(Edit difference data)

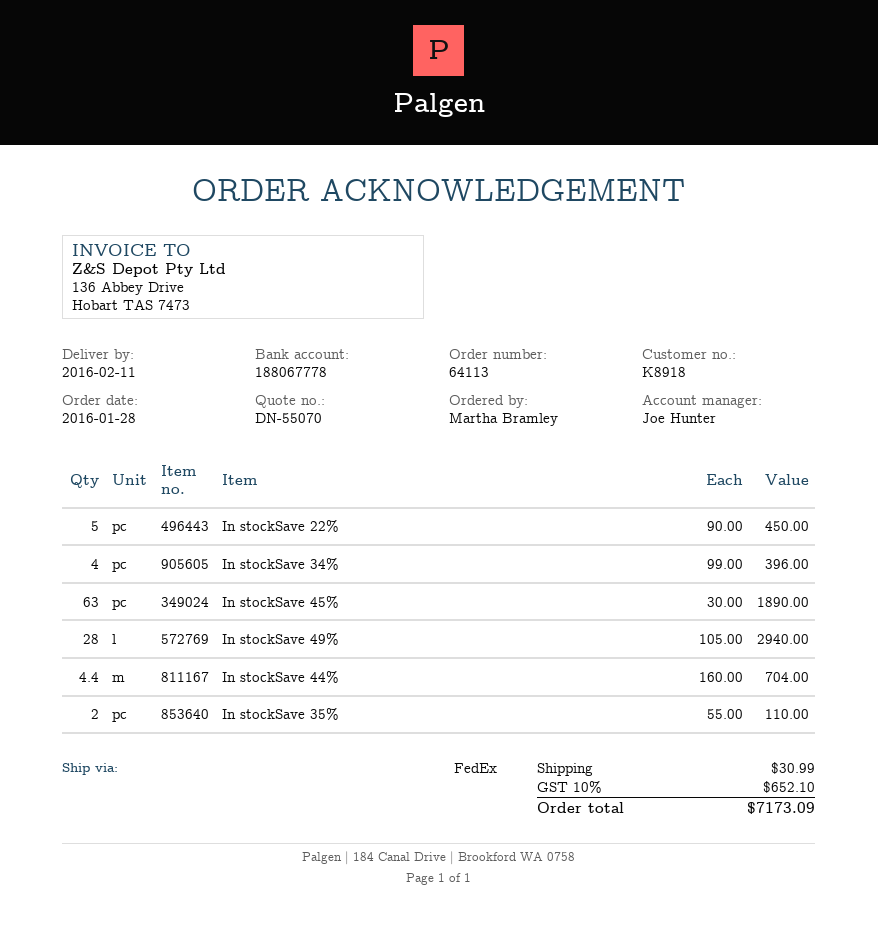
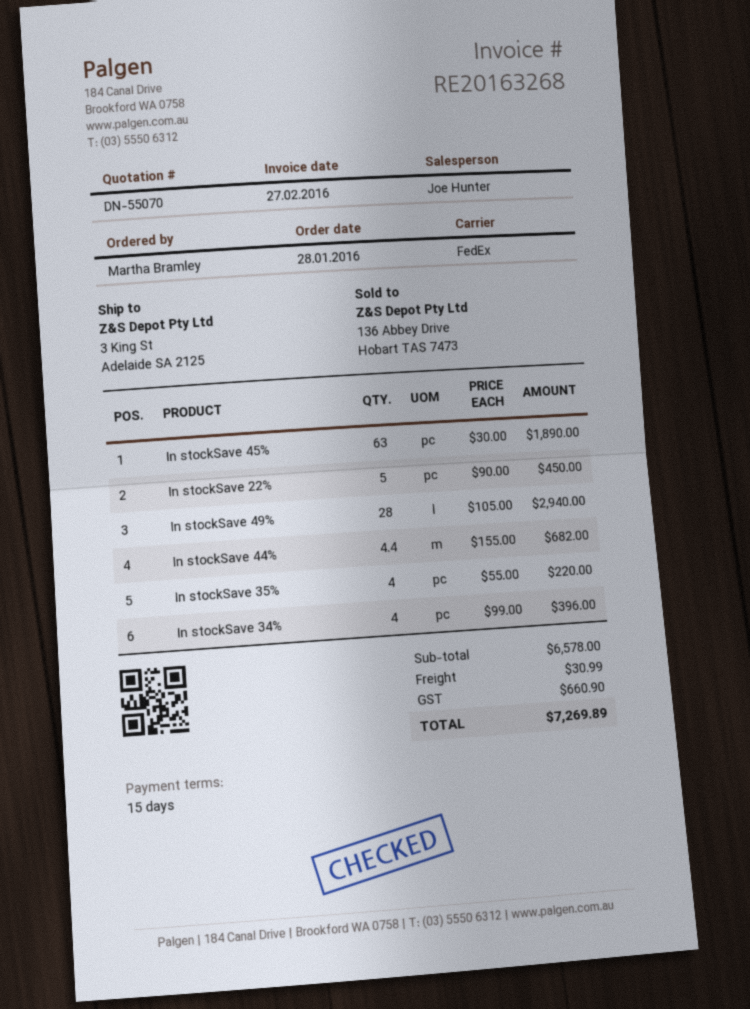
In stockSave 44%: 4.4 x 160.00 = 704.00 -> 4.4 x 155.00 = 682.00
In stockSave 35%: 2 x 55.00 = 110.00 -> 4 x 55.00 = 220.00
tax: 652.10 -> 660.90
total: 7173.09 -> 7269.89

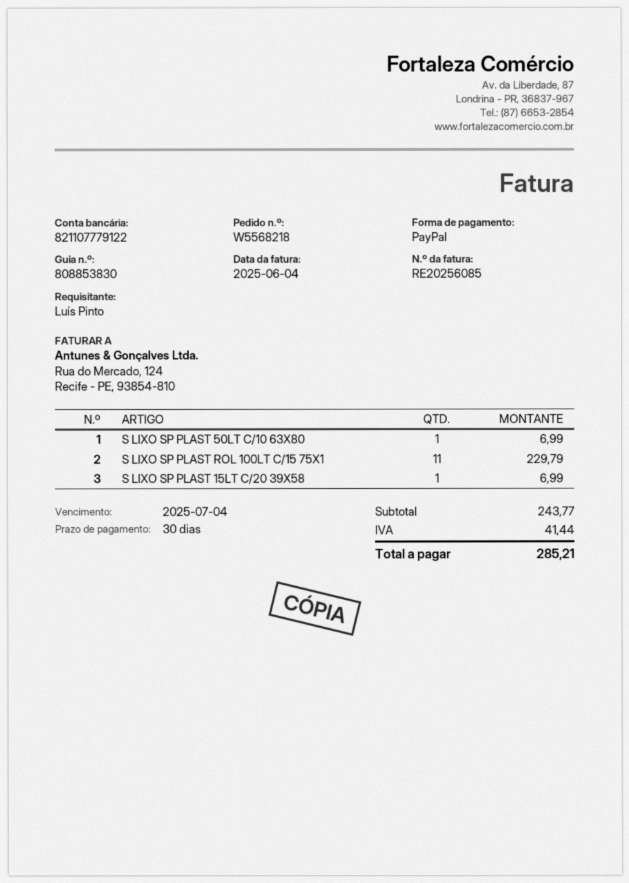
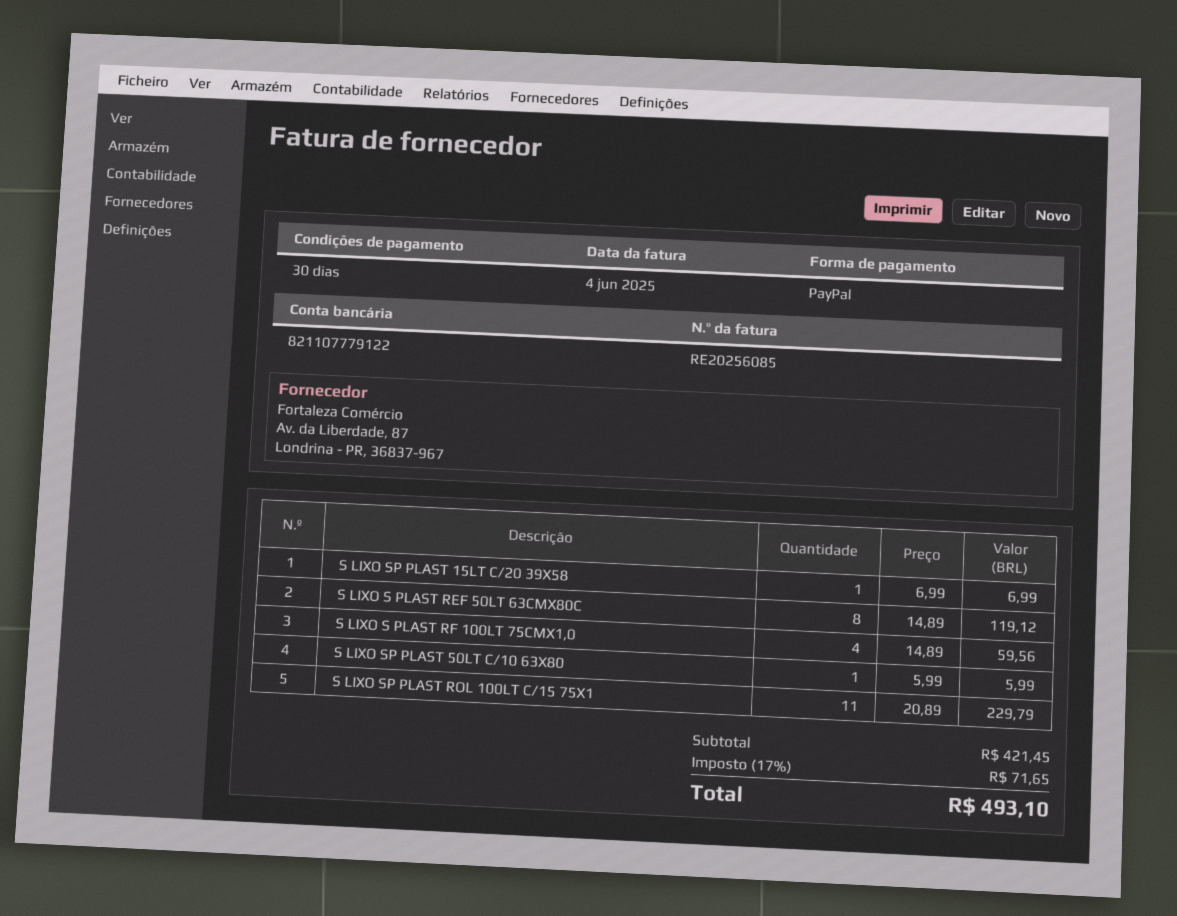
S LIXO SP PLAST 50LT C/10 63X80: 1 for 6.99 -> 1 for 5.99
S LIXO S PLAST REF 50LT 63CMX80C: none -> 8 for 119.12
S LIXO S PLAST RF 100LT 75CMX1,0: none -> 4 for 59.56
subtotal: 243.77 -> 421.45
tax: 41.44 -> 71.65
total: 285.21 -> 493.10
==
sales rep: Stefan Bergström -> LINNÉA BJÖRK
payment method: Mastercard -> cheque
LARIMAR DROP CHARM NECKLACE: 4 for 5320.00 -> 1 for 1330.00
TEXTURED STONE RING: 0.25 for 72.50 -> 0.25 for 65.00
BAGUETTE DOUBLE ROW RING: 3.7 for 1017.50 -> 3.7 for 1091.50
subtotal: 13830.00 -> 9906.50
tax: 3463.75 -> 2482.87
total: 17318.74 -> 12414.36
--
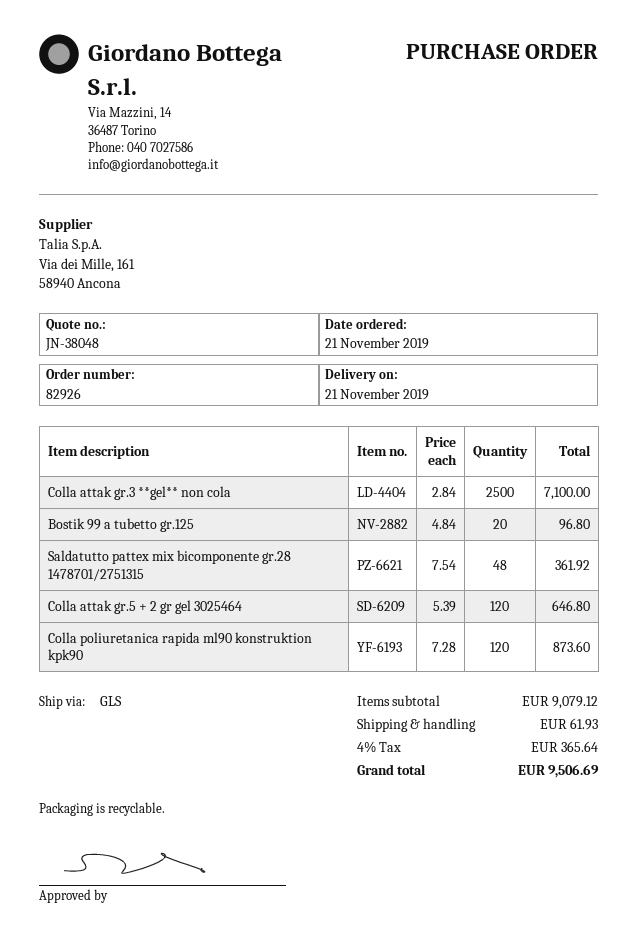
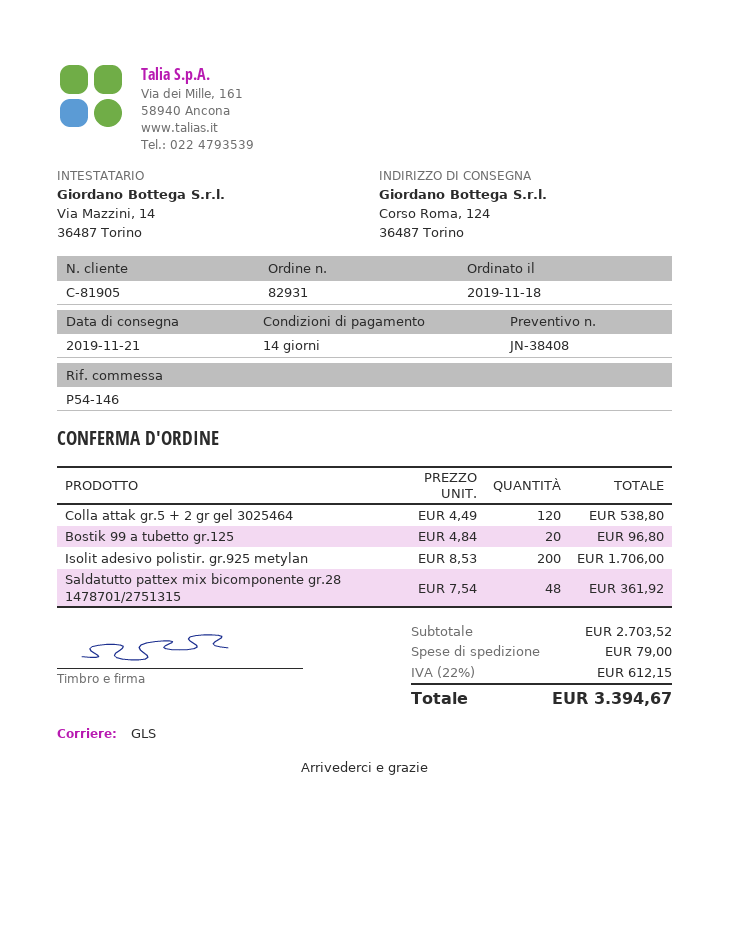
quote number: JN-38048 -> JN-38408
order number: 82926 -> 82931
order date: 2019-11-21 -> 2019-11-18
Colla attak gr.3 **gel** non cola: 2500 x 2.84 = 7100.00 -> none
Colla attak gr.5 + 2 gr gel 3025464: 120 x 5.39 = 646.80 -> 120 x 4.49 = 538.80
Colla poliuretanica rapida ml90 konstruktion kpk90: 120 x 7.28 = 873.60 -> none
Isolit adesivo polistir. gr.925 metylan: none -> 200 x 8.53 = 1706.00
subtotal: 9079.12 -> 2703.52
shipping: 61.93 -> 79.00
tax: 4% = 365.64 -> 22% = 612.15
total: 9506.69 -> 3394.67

What needs to be done
Only lines that contain the string "PLAST" count; pick each one out of the records and copy it.

Answer
S LIXO SP PLAST 50LT C/10 63X80: 1 for 6.99 -> 1 for 5.99
S LIXO S PLAST REF 50LT 63CMX80C: none -> 8 for 119.12
S LIXO S PLAST RF 100LT 75CMX1,0: none -> 4 for 59.56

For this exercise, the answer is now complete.